I clicked on it yesterday - Disconnect. And something in my brain clicked, too. Although I meant to disconnect my computer from the internet, I had this instant heart check with the word. That's how I feel! I am on disconnect...
First it was with my church. We haven't been able to attend lately so that doesn't help. We live 30 miles away. I don't have a ministry there.
Then it has been with a couple of my closest friends. It isn't anything bad between us (I don't think.) Busy-ness, family commitments, and other situations have just taken up the time we would have spent together. I realized summer is half gone and I haven't had lunch or coffee with any friends. And many of our family outings have been obligations rather than just spontaneous get-togethers.
Worse yet, I feel like I am in a spiritual desert. While I am still praying, I am not sure I am listening well. I am not reading my Bible enough. I know it so why haven't I changed the situation? I think the drink I need is just out of my reach. I am tired. I am thirsty. I am weary. But I am surviving. And I will come out of the desert. I have before and God will give me the strength to do so. I know this so I am waiting. I don't know what it will take to make me reach for the Living Water I need. I have tried. It doesn't make sense, but if you are honest, you may have felt this way yourself sometimes somewhere.

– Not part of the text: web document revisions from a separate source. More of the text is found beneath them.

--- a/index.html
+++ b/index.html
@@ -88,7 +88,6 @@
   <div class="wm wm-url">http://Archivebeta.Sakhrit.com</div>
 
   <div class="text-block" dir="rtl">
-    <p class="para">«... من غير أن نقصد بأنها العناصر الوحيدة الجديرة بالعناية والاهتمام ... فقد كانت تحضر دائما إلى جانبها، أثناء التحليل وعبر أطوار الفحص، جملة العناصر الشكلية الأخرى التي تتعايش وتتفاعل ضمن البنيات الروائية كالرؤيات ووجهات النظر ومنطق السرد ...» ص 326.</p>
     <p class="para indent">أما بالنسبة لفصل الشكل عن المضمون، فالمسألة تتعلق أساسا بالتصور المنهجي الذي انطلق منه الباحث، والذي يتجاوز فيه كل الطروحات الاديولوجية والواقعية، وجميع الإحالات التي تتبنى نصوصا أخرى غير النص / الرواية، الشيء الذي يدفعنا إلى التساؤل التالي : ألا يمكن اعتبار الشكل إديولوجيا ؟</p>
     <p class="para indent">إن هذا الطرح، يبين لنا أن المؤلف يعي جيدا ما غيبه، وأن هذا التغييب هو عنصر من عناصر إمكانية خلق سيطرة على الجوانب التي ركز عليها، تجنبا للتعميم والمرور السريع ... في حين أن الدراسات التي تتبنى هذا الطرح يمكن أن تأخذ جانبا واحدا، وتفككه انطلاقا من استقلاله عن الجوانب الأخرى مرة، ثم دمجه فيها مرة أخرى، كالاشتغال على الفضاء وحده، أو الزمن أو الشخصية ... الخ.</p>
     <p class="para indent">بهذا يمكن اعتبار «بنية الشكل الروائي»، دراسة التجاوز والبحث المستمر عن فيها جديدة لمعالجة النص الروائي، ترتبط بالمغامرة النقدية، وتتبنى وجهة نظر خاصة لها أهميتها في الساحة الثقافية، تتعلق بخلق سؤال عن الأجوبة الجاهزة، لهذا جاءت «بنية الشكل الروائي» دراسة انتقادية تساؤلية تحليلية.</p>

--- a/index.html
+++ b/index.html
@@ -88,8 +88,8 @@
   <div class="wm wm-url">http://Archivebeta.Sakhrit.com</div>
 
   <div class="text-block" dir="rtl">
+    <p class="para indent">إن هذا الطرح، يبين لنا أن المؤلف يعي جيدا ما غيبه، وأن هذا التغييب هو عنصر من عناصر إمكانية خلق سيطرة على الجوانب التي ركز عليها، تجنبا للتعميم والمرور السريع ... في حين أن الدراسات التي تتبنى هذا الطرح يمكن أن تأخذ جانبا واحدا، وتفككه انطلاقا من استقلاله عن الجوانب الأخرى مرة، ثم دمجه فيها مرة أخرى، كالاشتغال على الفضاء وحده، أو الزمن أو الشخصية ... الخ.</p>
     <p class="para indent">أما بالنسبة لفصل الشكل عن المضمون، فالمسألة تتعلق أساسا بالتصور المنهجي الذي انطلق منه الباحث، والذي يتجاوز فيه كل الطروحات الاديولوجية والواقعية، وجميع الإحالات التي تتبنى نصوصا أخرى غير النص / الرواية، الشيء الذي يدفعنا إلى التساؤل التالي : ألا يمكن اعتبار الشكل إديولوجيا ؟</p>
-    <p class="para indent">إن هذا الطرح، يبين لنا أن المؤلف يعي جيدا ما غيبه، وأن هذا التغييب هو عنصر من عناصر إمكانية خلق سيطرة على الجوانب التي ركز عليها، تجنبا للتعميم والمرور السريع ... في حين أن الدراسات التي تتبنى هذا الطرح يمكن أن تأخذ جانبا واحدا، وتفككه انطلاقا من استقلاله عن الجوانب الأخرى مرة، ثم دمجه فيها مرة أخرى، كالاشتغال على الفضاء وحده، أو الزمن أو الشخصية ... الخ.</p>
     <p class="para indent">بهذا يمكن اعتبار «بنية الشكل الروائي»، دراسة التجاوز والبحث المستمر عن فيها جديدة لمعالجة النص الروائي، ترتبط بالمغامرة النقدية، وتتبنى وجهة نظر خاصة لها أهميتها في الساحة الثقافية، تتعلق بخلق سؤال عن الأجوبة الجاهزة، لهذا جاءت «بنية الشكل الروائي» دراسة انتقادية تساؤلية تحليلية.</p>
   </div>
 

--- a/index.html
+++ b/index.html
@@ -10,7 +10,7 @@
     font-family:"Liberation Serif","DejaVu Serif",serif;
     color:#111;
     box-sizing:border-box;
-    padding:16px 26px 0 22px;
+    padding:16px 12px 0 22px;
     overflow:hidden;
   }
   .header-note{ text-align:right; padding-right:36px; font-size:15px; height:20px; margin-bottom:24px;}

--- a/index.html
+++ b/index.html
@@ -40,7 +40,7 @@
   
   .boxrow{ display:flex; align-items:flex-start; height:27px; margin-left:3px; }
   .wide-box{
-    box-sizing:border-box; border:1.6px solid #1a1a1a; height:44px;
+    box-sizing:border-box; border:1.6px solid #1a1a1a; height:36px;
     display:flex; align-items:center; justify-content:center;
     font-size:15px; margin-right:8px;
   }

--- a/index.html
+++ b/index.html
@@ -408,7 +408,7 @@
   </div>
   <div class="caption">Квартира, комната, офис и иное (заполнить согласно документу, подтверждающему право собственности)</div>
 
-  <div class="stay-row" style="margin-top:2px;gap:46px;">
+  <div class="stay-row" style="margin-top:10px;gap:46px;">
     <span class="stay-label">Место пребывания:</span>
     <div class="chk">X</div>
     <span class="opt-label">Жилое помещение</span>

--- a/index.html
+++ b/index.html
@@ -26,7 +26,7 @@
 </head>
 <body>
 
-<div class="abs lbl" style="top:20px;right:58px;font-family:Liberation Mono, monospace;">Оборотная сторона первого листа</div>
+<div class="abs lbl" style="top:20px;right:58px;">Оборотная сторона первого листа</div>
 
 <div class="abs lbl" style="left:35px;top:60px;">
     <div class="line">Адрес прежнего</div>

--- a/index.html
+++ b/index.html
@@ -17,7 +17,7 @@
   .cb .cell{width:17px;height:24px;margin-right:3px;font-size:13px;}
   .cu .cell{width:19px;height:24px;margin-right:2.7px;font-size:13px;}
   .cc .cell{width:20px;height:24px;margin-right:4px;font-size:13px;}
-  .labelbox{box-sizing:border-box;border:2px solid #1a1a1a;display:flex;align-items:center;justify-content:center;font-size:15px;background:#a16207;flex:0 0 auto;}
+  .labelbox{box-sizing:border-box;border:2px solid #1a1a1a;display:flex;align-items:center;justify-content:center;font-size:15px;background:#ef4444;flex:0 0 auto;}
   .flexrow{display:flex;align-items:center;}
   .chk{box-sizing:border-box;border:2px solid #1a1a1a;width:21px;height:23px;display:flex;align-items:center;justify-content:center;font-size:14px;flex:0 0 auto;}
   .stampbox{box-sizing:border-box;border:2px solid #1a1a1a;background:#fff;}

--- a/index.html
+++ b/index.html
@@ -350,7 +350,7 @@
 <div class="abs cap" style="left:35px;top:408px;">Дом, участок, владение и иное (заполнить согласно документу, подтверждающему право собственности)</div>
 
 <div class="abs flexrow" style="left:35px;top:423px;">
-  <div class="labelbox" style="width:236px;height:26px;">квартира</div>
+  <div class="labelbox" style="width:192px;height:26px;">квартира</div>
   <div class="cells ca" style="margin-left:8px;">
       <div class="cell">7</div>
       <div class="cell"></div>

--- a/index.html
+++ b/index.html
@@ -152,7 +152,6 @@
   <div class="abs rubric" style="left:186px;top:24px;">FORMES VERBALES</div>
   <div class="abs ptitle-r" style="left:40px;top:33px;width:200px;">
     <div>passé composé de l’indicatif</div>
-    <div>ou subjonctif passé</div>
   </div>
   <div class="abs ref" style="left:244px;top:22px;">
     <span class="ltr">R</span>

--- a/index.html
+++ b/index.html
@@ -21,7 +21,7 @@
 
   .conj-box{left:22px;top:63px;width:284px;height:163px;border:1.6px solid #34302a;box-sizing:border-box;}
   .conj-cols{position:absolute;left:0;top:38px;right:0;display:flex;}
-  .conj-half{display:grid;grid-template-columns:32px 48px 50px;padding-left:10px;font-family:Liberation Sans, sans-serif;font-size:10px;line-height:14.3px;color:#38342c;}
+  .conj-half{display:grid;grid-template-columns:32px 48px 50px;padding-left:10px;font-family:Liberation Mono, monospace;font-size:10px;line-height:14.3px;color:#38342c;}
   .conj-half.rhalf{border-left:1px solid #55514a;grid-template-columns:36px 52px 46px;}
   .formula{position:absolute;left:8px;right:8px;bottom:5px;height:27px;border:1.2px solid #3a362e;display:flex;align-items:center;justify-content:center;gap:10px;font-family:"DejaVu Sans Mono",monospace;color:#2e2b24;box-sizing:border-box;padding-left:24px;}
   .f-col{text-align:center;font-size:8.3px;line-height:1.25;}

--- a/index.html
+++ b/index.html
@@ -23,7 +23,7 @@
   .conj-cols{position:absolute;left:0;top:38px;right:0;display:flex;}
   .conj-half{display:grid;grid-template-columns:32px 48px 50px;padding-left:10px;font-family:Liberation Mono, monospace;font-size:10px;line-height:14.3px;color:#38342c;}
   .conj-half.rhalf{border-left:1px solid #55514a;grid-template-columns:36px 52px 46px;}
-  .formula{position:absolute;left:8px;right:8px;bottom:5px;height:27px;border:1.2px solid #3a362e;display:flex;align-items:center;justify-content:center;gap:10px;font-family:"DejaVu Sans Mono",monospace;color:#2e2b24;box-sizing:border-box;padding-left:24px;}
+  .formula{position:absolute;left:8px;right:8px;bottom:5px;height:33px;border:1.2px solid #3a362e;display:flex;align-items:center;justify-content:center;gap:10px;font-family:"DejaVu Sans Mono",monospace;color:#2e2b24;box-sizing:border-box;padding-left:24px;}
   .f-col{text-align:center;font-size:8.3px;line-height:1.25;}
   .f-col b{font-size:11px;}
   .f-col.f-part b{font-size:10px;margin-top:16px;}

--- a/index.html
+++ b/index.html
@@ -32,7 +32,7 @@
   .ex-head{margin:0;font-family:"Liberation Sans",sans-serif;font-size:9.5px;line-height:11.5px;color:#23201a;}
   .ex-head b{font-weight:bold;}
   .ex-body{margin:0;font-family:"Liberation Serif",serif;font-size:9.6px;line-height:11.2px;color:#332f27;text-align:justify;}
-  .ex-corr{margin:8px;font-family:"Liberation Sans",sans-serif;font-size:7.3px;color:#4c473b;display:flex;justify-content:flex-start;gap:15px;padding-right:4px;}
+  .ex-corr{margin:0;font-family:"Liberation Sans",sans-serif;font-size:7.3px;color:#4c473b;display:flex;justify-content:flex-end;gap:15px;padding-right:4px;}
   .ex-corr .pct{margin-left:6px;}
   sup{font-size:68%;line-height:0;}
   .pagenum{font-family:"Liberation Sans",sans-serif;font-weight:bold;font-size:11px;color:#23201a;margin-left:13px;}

I wish the answer was as easy as my internet connection. After I hit Disconnect, I reached out and hit Connect again. It was instant. It happened. I know God is within reach, too. I know He is there for me. I know He hears me. I need His Spirit so I hear Him as well. One of these days I will let you know that I am Connected again, on the same frequency with my Lord. One of these days soon we will be sharing the joys of my heart once more.